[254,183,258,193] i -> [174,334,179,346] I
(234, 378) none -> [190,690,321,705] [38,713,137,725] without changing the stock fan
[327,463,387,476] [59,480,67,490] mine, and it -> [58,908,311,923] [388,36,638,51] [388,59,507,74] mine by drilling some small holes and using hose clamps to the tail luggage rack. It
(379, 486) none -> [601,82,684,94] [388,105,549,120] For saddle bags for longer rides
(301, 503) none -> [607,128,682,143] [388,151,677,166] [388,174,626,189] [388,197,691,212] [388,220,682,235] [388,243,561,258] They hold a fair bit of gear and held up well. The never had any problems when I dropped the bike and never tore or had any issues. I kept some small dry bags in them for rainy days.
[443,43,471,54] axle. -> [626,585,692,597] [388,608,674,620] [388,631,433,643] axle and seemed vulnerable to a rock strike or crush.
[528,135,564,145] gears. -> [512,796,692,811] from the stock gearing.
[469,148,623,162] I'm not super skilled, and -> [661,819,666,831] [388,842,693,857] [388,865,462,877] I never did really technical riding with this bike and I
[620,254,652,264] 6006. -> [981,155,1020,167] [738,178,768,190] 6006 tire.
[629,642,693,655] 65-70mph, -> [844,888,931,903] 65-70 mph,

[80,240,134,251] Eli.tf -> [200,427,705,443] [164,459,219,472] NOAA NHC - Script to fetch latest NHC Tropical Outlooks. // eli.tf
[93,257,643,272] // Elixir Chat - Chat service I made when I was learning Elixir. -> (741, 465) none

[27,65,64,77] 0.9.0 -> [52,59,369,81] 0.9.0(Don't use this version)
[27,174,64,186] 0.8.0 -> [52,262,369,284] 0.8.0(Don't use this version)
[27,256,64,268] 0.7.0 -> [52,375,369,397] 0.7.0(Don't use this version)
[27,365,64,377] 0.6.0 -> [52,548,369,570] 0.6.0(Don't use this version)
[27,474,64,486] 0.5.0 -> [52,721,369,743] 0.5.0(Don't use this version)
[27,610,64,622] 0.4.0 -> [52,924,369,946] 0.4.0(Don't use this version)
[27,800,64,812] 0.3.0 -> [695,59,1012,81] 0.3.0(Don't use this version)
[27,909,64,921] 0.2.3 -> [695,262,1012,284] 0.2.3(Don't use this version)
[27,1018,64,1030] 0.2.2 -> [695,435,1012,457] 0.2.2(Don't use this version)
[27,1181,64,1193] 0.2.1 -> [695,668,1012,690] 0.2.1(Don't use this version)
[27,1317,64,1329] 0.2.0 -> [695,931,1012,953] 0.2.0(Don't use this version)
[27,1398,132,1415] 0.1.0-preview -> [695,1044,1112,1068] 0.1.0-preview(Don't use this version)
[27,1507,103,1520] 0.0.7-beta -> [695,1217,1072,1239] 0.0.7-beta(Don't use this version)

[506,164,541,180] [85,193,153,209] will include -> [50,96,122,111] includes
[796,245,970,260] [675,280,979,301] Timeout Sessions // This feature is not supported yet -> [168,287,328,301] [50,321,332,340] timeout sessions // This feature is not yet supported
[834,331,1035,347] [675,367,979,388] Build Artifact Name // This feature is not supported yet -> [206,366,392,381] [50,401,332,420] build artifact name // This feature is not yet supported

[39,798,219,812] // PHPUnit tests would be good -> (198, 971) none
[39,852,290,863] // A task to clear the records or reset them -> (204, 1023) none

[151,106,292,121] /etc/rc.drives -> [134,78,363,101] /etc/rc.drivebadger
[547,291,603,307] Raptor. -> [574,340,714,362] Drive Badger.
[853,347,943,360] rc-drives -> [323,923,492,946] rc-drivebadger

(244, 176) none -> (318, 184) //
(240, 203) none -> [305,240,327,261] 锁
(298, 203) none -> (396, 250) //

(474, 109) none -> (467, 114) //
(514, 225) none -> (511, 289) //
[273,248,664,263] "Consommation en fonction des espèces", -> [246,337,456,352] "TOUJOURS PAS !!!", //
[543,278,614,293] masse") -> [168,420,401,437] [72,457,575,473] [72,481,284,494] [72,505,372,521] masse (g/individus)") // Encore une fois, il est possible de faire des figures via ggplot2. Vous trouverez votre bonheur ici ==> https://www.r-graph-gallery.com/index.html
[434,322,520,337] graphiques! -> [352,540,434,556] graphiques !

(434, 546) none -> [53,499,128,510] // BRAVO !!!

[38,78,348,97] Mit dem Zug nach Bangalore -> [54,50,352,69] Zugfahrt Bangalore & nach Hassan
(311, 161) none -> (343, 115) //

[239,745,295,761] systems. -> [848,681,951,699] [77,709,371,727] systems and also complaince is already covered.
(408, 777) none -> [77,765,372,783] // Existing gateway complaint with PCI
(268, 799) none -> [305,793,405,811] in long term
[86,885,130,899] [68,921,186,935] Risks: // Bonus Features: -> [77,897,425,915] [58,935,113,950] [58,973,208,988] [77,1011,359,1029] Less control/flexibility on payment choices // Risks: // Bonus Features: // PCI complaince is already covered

# # #

> [Exercise goal]
Out of the listing above, reproduce exactly the lines from the one with "[239,745,295,761] systems. ->" up to and including the one with "(268, 799) none".

> [Task output]
[239,745,295,761] systems. -> [848,681,951,699] [77,709,371,727] systems and also complaince is already covered.
(408, 777) none -> [77,765,372,783] // Existing gateway complaint with PCI
(268, 799) none -> [305,793,405,811] in long term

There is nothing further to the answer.